The dwindling visibility of tobacco products in prime time US TV drama programs may be linked to a fall in smoking prevalence of up to two packs of cigarettes per adult a year, suggests research published online in the journal Tobacco Control.
The impact may be as much as half of that exerted by pricing, say the authors.
In the largest study of its kind researchers watched and coded 1838 hours of popular U.S. prime-time dramas broadcast between 1955 and 2010 to gauge the impact of the depiction of tobacco products on smokers.
The trends were compared with smoking prevalence of cigarettes among US adults during this period.
The results showed that the depiction of tobacco, products, including smoking, purchasing, and handling, has fallen since 1961, in line with the decline in cigarette consumption.

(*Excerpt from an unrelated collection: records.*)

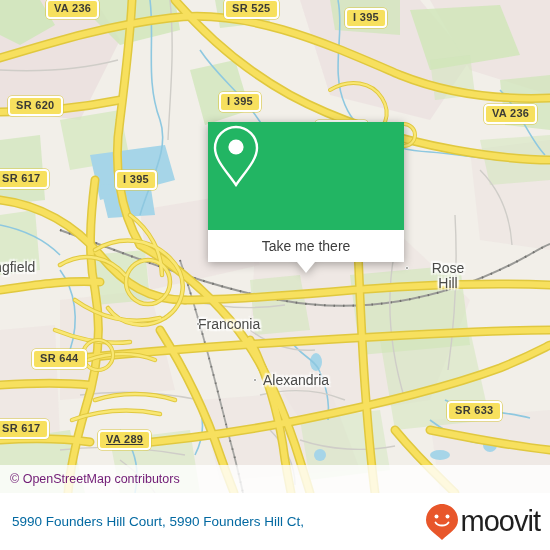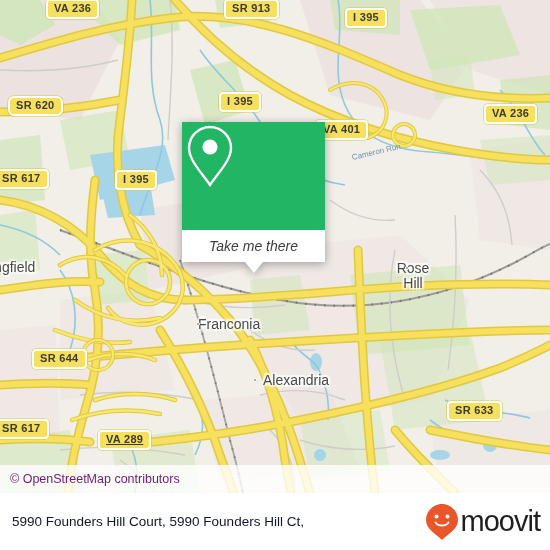--- a/index.html
+++ b/index.html
@@ -64,24 +64,23 @@
     position: absolute;
     color: #6d93b8;
     font-size: 8px;
     white-space: nowrap;
     transform-origin: left center;
   }
 
   
   #callout {
     position: absolute;
-    left: 182px; top: 122px;
-    width: 143px;
+    left: 208px; top: 122px;
+    width: 196px;
     filter: drop-shadow(0 2px 5px rgba(0,0,0,.32));
-    font-style: italic;
   }
   #callout-top {
     height: 108px;
     background: #22b563;
     display: flex;
     align-items: center;
     justify-content: center;
   }
   #callout-bottom {
     height: 32px;
@@ -122,21 +121,21 @@
     position: absolute;
     left: 0; top: 493px;
     width: 550px; height: 57px;
     background: #ffffff;
     display: flex;
     align-items: center;
     justify-content: space-between;
     padding: 0 10px 0 12px;
   }
   #footer-address {
-    color: #0f172a;
+    color: #0369a1;
     font-size: 13.5px;
     line-height: 19px;
     max-width: 400px;
   }
   #brand {
     display: flex;
     align-items: center;
     gap: 2px;
   }
   #brand-name {
@@ -338,41 +337,41 @@
           <circle cx="98" cy="355" r="15"></circle>
         </g>
         <g stroke="#f9e774" fill="none" stroke-width="2.2" stroke-linecap="round">
           <circle cx="98" cy="355" r="15"></circle>
         </g>
       </g>
     </svg>
 
     <div id="shields">
         <div class="shield" style="left: 46px; top: -1px;">VA 236</div>
-        <div class="shield" style="left: 224px; top: -1px;">SR 913</div>
+        <div class="shield" style="left: 224px; top: -1px;">SR 525</div>
         <div class="shield" style="left: 345px; top: 8px;">I 395</div>
-        <div class="shield" style="left: 8px; top: 96px; border-radius: 6px;">SR 620</div>
+        <div class="shield" style="left: 8px; top: 96px;">SR 620</div>
         <div class="shield" style="left: 219px; top: 92px;">I 395</div>
         <div class="shield" style="left: 315px; top: 76px; margin-top: 44px;">VA 401</div>
         <div class="shield" style="left: 484px; top: 104px;">VA 236</div>
         <div class="shield" style="left: -6px; top: 169px;">SR 617</div>
         <div class="shield" style="left: 115px; top: 170px;">I 395</div>
         <div class="shield" style="left: 32px; top: 349px;">SR 644</div>
         <div class="shield" style="left: -6px; top: 419px;">SR 617</div>
         <div class="shield" style="left: 98px; top: 430px; text-decoration: underline;">VA 289</div>
         <div class="shield" style="left: 447px; top: 401px;">SR 633</div>
       </div>
 
     <div id="places">
         <div class="place" style="left: -9px; top: 260px;">ingfield</div>
         <div class="place" style="left: 198px; top: 317px;">Franconia</div>
         <div class="place-dot" style="left: 196px; top: 322px;"></div>
         <div class="place" style="left: 263px; top: 373px;">Alexandria</div>
         <div class="place-dot" style="left: 253px; top: 378px;"></div>
-        <div class="place" style="left: 390px; top: 261px; text-align: center; width: 46px;">Rose<br>Hill</div>
+        <div class="place" style="left: 425px; top: 261px; text-align: center; width: 46px;">Rose<br>Hill</div>
         <div class="place-dot" style="left: 405px; top: 266px;"></div>
       </div>
 
     <div id="waters">
         <div class="water-label" style="left: 352px; top: 153px; transform: rotate(-13deg);">Cameron Run</div>
       </div>
 
     <div id="callout">
       <div id="callout-top">
         <svg width="56" height="68" viewBox="0 0 56 68">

TV tobacco use fell from 4.96 instances per hour of programming (excluding advertising) in 1961 to 0.29 instances per hour in 2010.
After taking account of changes in cigarette prices and other influential factors, the authors calculated that one less tobacco event per episode hour across two years of programming significantly predicted an annual fall of nearly two packs of cigarettes (38.5 cigarettes) for every US adult.

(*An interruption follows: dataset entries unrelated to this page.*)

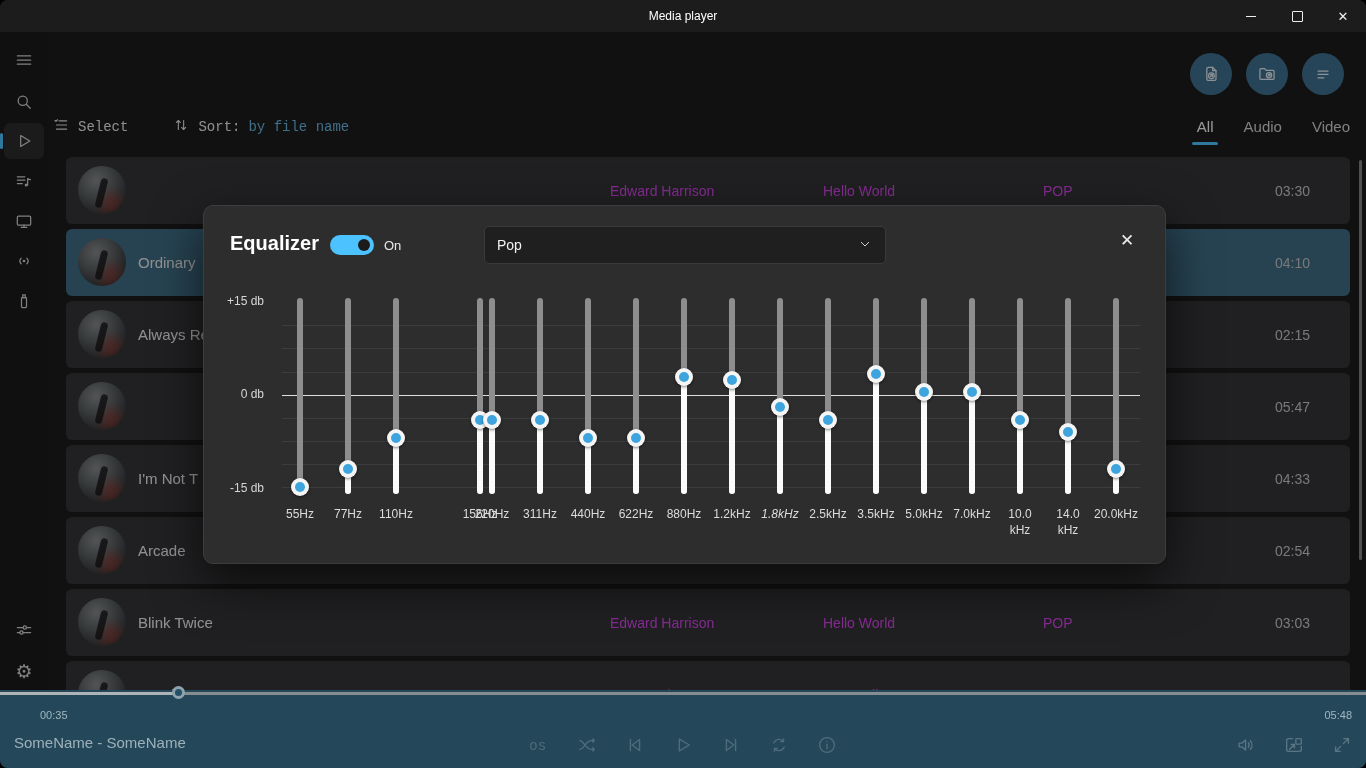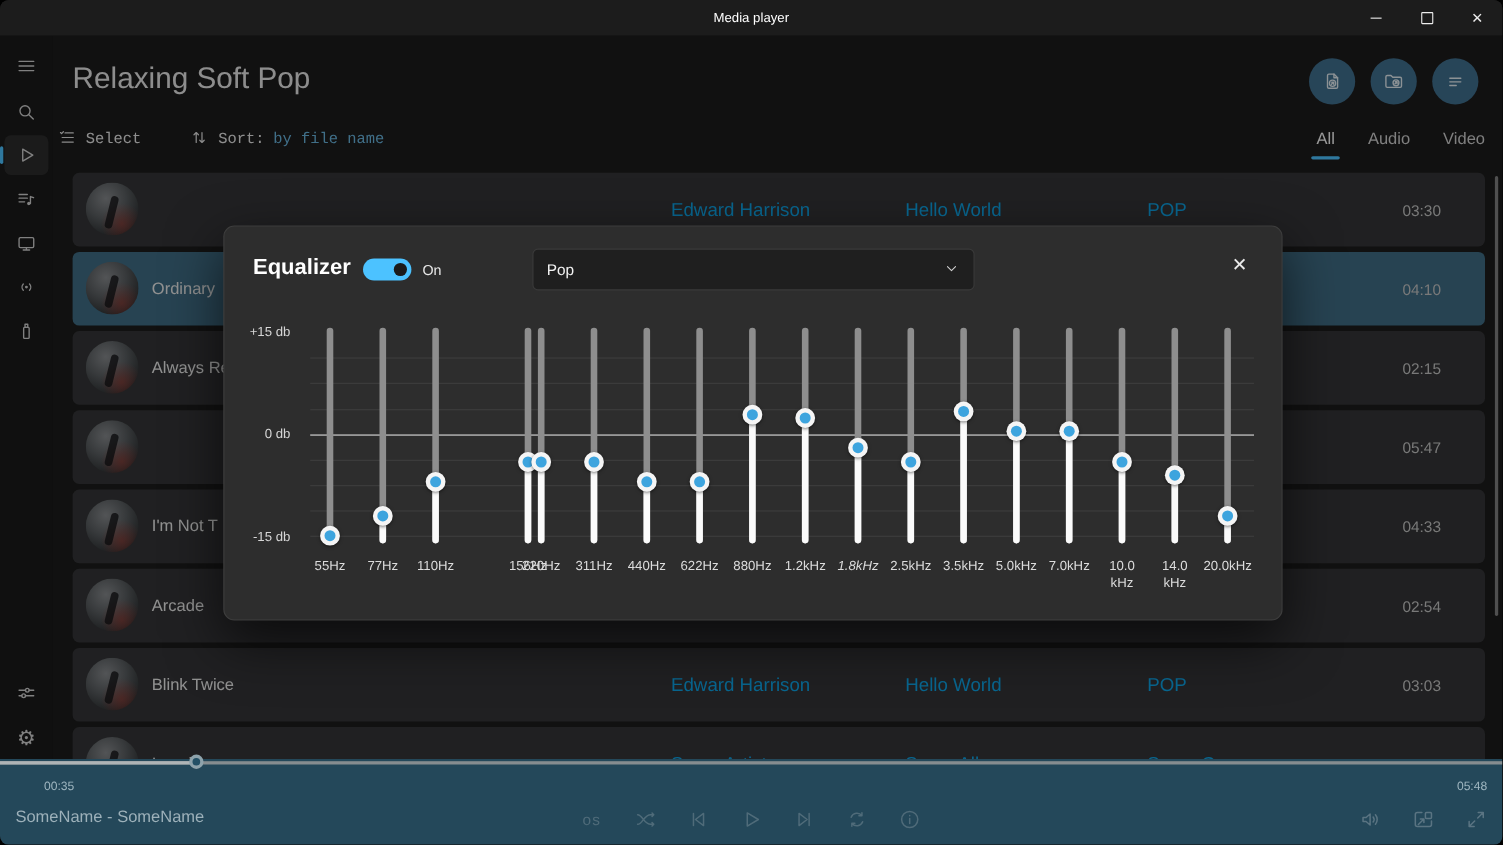--- a/index.html
+++ b/index.html
@@ -47,21 +47,21 @@
 
   
   .row{position:absolute;left:66px;width:1284px;height:67px;background:#343537;border-radius:6px;z-index:1;}
   .row.selected{background:#3f6d85;}
   .avatar{position:absolute;left:12px;top:9px;width:48px;height:48px;border-radius:50%;
           background:
             radial-gradient(circle at 68% 78%, rgba(165,58,48,0.55) 0%, rgba(165,58,48,0) 38%),
             radial-gradient(circle at 38% 30%, #86898c 0%, #5a5e61 40%, #2e3133 78%);}
   .avatar::after{content:"";position:absolute;left:20px;top:12px;width:7px;height:30px;border-radius:4px;background:rgba(20,20,22,0.8);transform:rotate(14deg);}
   .row .rtitle{position:absolute;left:72px;top:0;height:67px;display:flex;align-items:center;font-size:15px;color:#eaeaea;white-space:nowrap;}
-  .row .rcol{position:absolute;top:0;height:67px;display:flex;align-items:center;font-size:17px;color:#0ea5e9;white-space:nowrap;}
+  .row .rcol{position:absolute;top:0;height:67px;display:flex;align-items:center;font-size:14px;color:#d946ef;white-space:nowrap;}
   .row .rtime{position:absolute;right:40px;top:0;height:67px;display:flex;align-items:center;font-size:14px;color:#c3c3c3;}
   .scrollbar{position:absolute;left:1359px;top:128px;width:3px;height:400px;border-radius:2px;background:rgba(255,255,255,0.45);z-index:2;}
 
   
   .dialog{position:absolute;left:203px;top:173px;width:961px;height:357px;background:#2d2d2d;border:1px solid #3d3d3d;
           border-radius:10px;box-shadow:0 18px 50px rgba(0,0,0,0.65);z-index:10;}
   .dlg-title{position:absolute;left:26px;top:26px;font-size:20px;font-weight:700;color:#ffffff;}
   .toggle{position:absolute;left:126px;top:29px;width:44px;height:20px;border-radius:11px;background:#4cc2ff;}
   .toggle .knob{position:absolute;right:4px;top:4px;width:12px;height:12px;border-radius:50%;background:#1b1b1b;}
   .toggle-label{position:absolute;left:180px;top:32px;font-size:13px;color:#e8e8e8;}
@@ -177,21 +177,20 @@
               <path d="M4 9h7M15 9h5M4 15h3M11 15h9"></path>
               <circle cx="13" cy="9" r="2"></circle>
               <circle cx="9" cy="15" r="2"></circle>
             </svg></span>
         </div>
         <div class="side-item" style="top: 621px;">
           <span class="tglyph">⚙</span>
         </div>
       </div>
 
-    <div class="page-title">Relaxing Soft Pop</div>
 
     <div class="toolbar">
       <div class="tool-group">
         <span><svg viewBox="0 0 24 24" fill="none" stroke="currentColor" stroke-width="1.5" stroke-linecap="round" stroke-linejoin="round">
               <path d="M4 6l1.3 1.3L7.5 5M9.5 6.5h10M6 12h13.5M6 17.5h13.5"></path>
             </svg></span>
         <span>Select</span>
       </div>
       <div class="spacer28"></div>
       <div class="tool-group">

The price of tobacco is known to influence tobacco consumption. And the authors therefore compared the effects of price and TV depiction of tobacco on consumption.
They estimated that the declining visibility of tobacco on TV had half as large an impact in curbing consumption as price.

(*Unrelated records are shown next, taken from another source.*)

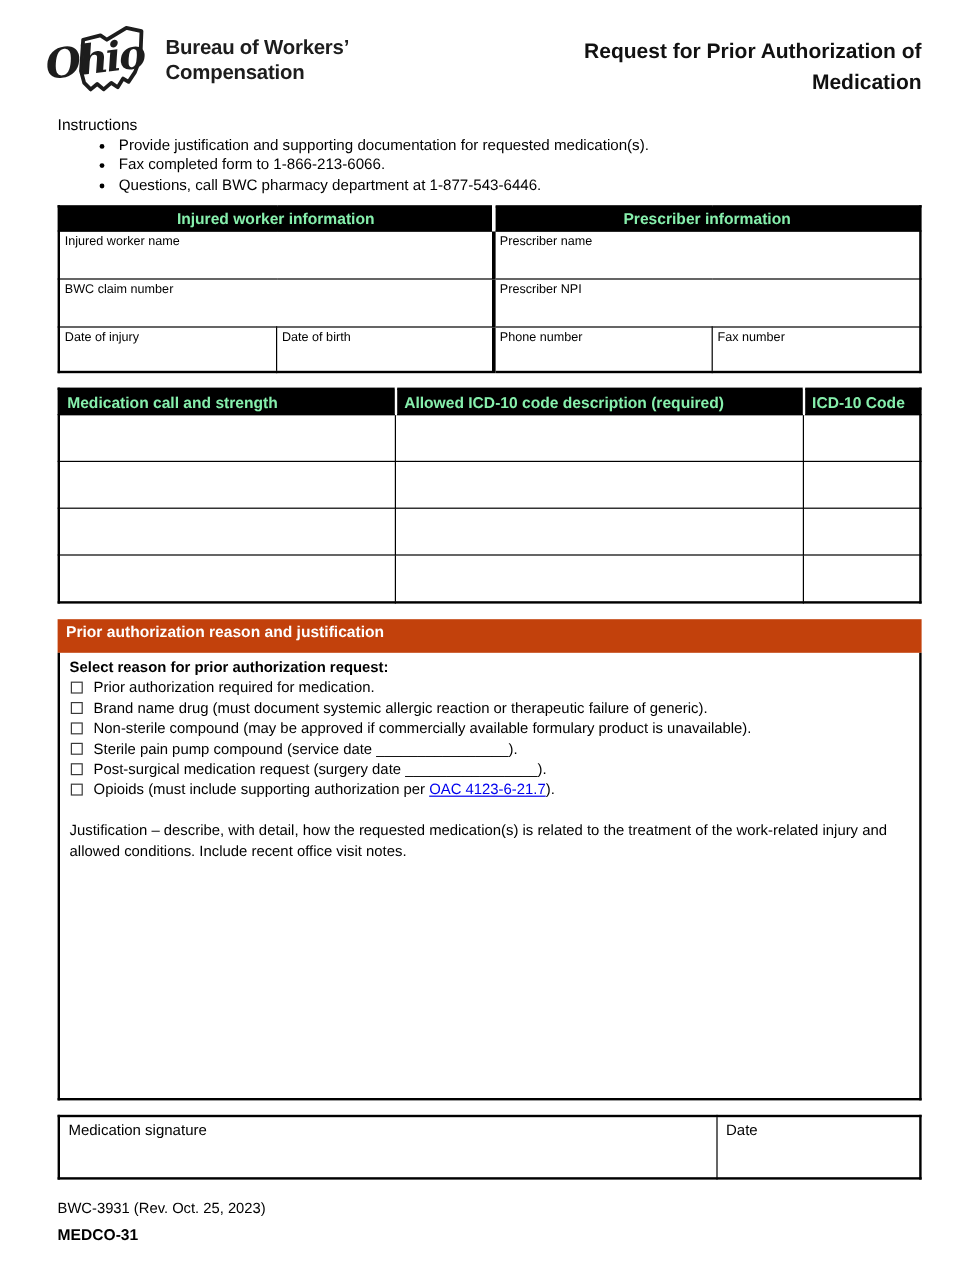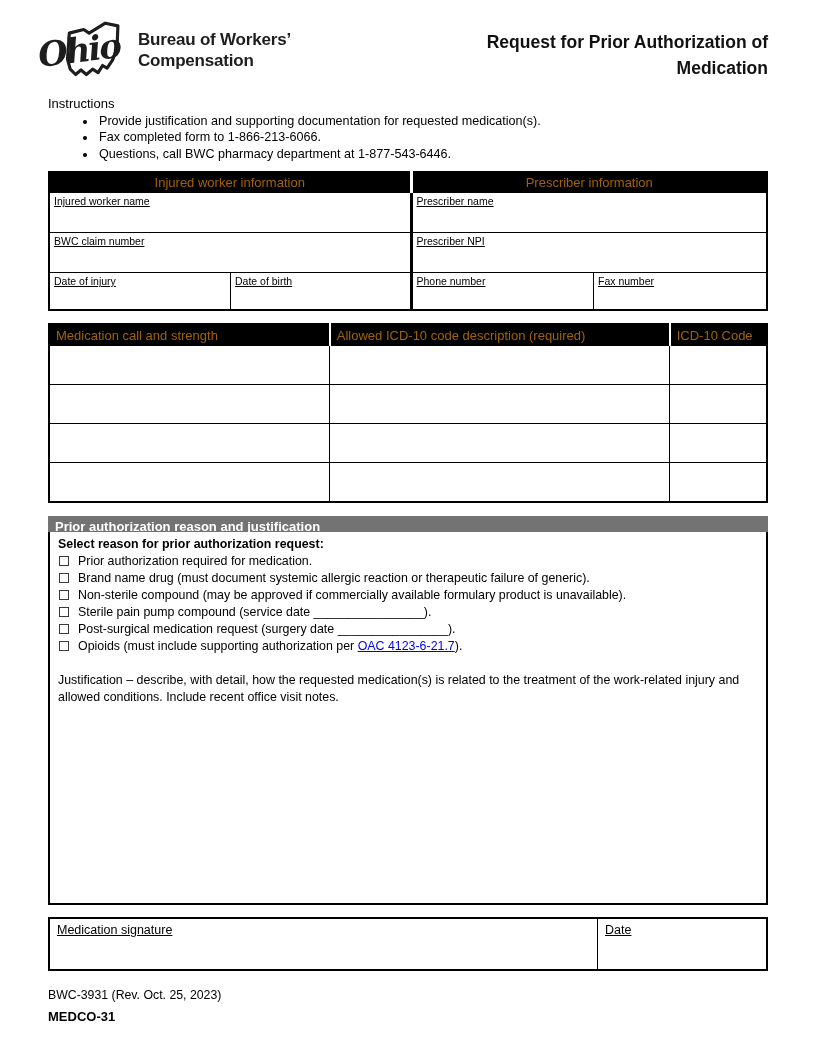--- a/index.html
+++ b/index.html
@@ -21,41 +21,41 @@
 
   
   .instructions { margin-top: 8px; }
   .instr-heading { font-weight: normal; font-size: 13px; line-height: 16px; }
   .instructions ul { list-style: disc; padding-left: 49px; margin-top: 1px; }
   .instructions li { font-size: 12.6px; line-height: 16.3px; padding-left: 2px; }
 
   
   table { border-collapse: collapse; width: 100%; table-layout: fixed; }
   .info-table, .med-table, .sig-table { border: 2px solid #000; }
-  th { background: #000; color: #a16207; font-weight: normal; font-size: 13px; padding: 0; }
-  td { border: 1.5px solid #000; vertical-align: top; text-decoration: underline; }
+  th { background: #000; color: #86efac; font-weight: bold; font-size: 13px; padding: 0; }
+  td { border: 1.5px solid #000; vertical-align: top; }
 
   
   .info-table { margin-top: 9px; }
   .info-table th { height: 21px; text-align: center; }
   .info-table th.gap-left { border-left: 3px solid #fff; }
   .info-table td { font-size: 10.5px; padding: 2px 4px; }
   .info-table td.mid-r { border-right: 3px solid #000; }
   .info-table tr.row-tall td { height: 40px; }
   .info-table tr.row-short td { height: 37px; }
 
   
   .med-table { margin-top: 12px; }
   .med-table th { height: 22px; text-align: left; padding: 2px 6px; }
   .med-table th.gap-left { border-left: 2.5px solid #fff; }
   .med-table td { height: 39px; }
 
   
   .pa { margin-top: 13px; }
-  .pa-bar { background: #737373; color: #fff; font-weight: bold; font-size: 13px; padding: 3px 7px; height: 16px; }
+  .pa-bar { background: #c2410c; color: #fff; font-weight: bold; font-size: 13px; padding: 3px 7px; height: 28px; }
   .pa-body { border: 2px solid #000; border-top: 0; height: 373px; padding: 4px 8px 6px 8px;
              display: flex; flex-direction: column; font-size: 12.4px; line-height: 17px; }
   .select-label { font-weight: bold; }
   .opt { display: flex; align-items: flex-start; }
   .cb { display: inline-block; width: 10px; height: 10px; border: 1.2px solid #3a3a3a;
         background: #fff; flex: none; margin: 3px 9px 0 1px; }
   .link { color: #0000ee; text-decoration: underline; cursor: pointer; text-align: right; }
   .justification { margin-top: 17px; }
   .write-area { flex: 1 1 auto; }
   b { font-weight: normal; }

But importantly, the findings also suggested that continuing TV depiction of tobacco use may have hindered an even faster decline of the leading cause of preventable death in the United States.
The findings are consistent with other research showing that exposure to tobacco cues prompts cravings for cigarettes in adult smokers, say the authors.
The depiction of smoking in other screen media, such as cable TV and YouTube, should be studied further in the United States and internationally in countries with high rates of smoking and TV use, they conclude.